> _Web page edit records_
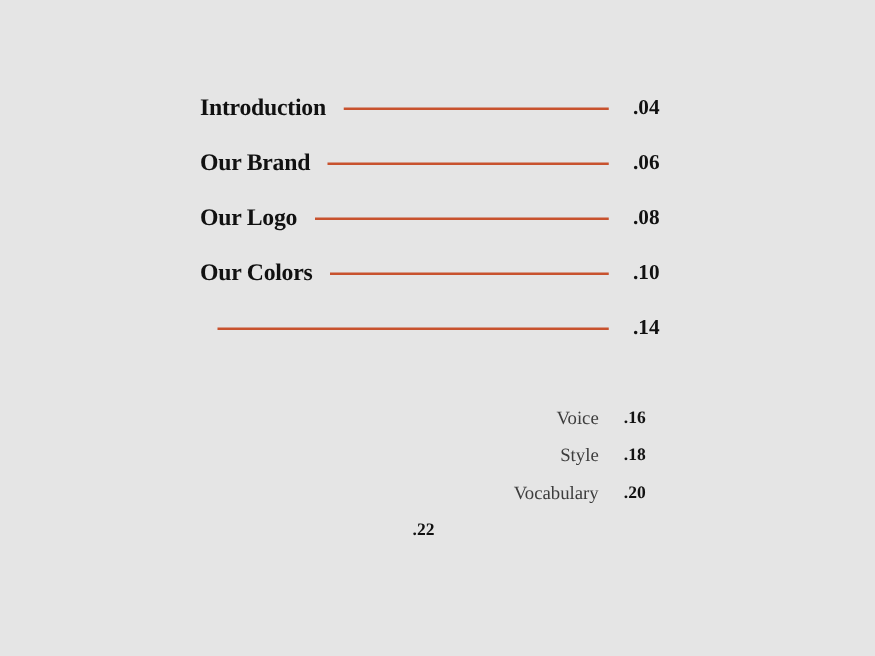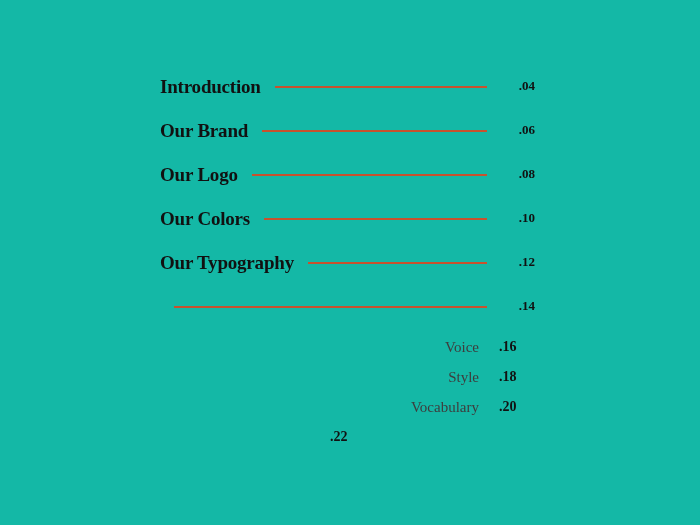--- a/index.html
+++ b/index.html
@@ -10,21 +10,21 @@
     width: 700px;
     height: 525px;
     background: #ffffff;
     font-family: "Liberation Serif", serif;
     overflow: hidden;
   }
   .page {
     position: relative;
     width: 700px;
     height: 525px;
-    background: #14b8a6;
+    background: #e5e5e5;
   }
 
   
   .toc-main {
     position: absolute;
     left: 160px;
     top: 64px;
     width: 375px;
   }
   .toc-row {
@@ -45,32 +45,32 @@
     flex: 1 1 auto;
     height: 0;
     border-top: 2px solid #c8522e;
     margin: 0 12px 0 14px;
     position: relative;
     top: 1px;
   }
   .toc-page {
     font-family: "Liberation Serif", serif;
     font-weight: bold;
-    font-size: 13px;
+    font-size: 17px;
     color: #111111;
     width: 36px;
-    text-align: right;
+    text-align: center;
     white-space: nowrap;
   }
 
   
   .toc-sub {
     position: absolute;
     left: 330px;
-    top: 332px;
+    top: 320px;
     width: 205px;
   }
   .sub-row {
     display: flex;
     align-items: center;
     height: 30px;
   }
   .sub-label {
     flex: 1 1 auto;
     text-align: right;
@@ -114,25 +114,20 @@
       <span class="toc-rule"></span>
       <span class="toc-page">.08</span>
     </div>
 
     <div class="toc-row">
       <span class="toc-label">Our Colors</span>
       <span class="toc-rule"></span>
       <span class="toc-page">.10</span>
     </div>
 
-    <div class="toc-row">
-      <span class="toc-label">Our Typography</span>
-      <span class="toc-rule"></span>
-      <span class="toc-page">.12</span>
-    </div>
 
     <div class="toc-row">
       <span class="toc-rule"></span>
       <span class="toc-page">.14</span>
     </div>
 
   </div>
 
   <div class="toc-sub">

> _Task requirements_
Reproduce exactly the lines of the entries above from the first through the line with "height: 30px;", both included; pictures should not be reproduced.

> _Written reply_
--- a/index.html
+++ b/index.html
@@ -10,21 +10,21 @@
     width: 700px;
     height: 525px;
     background: #ffffff;
     font-family: "Liberation Serif", serif;
     overflow: hidden;
   }
   .page {
     position: relative;
     width: 700px;
     height: 525px;
-    background: #14b8a6;
+    background: #e5e5e5;
   }
 
   
   .toc-main {
     position: absolute;
     left: 160px;
     top: 64px;
     width: 375px;
   }
   .toc-row {
@@ -45,32 +45,32 @@
     flex: 1 1 auto;
     height: 0;
     border-top: 2px solid #c8522e;
     margin: 0 12px 0 14px;
     position: relative;
     top: 1px;
   }
   .toc-page {
     font-family: "Liberation Serif", serif;
     font-weight: bold;
-    font-size: 13px;
+    font-size: 17px;
     color: #111111;
     width: 36px;
-    text-align: right;
+    text-align: center;
     white-space: nowrap;
   }
 
   
   .toc-sub {
     position: absolute;
     left: 330px;
-    top: 332px;
+    top: 320px;
     width: 205px;
   }
   .sub-row {
     display: flex;
     align-items: center;
     height: 30px;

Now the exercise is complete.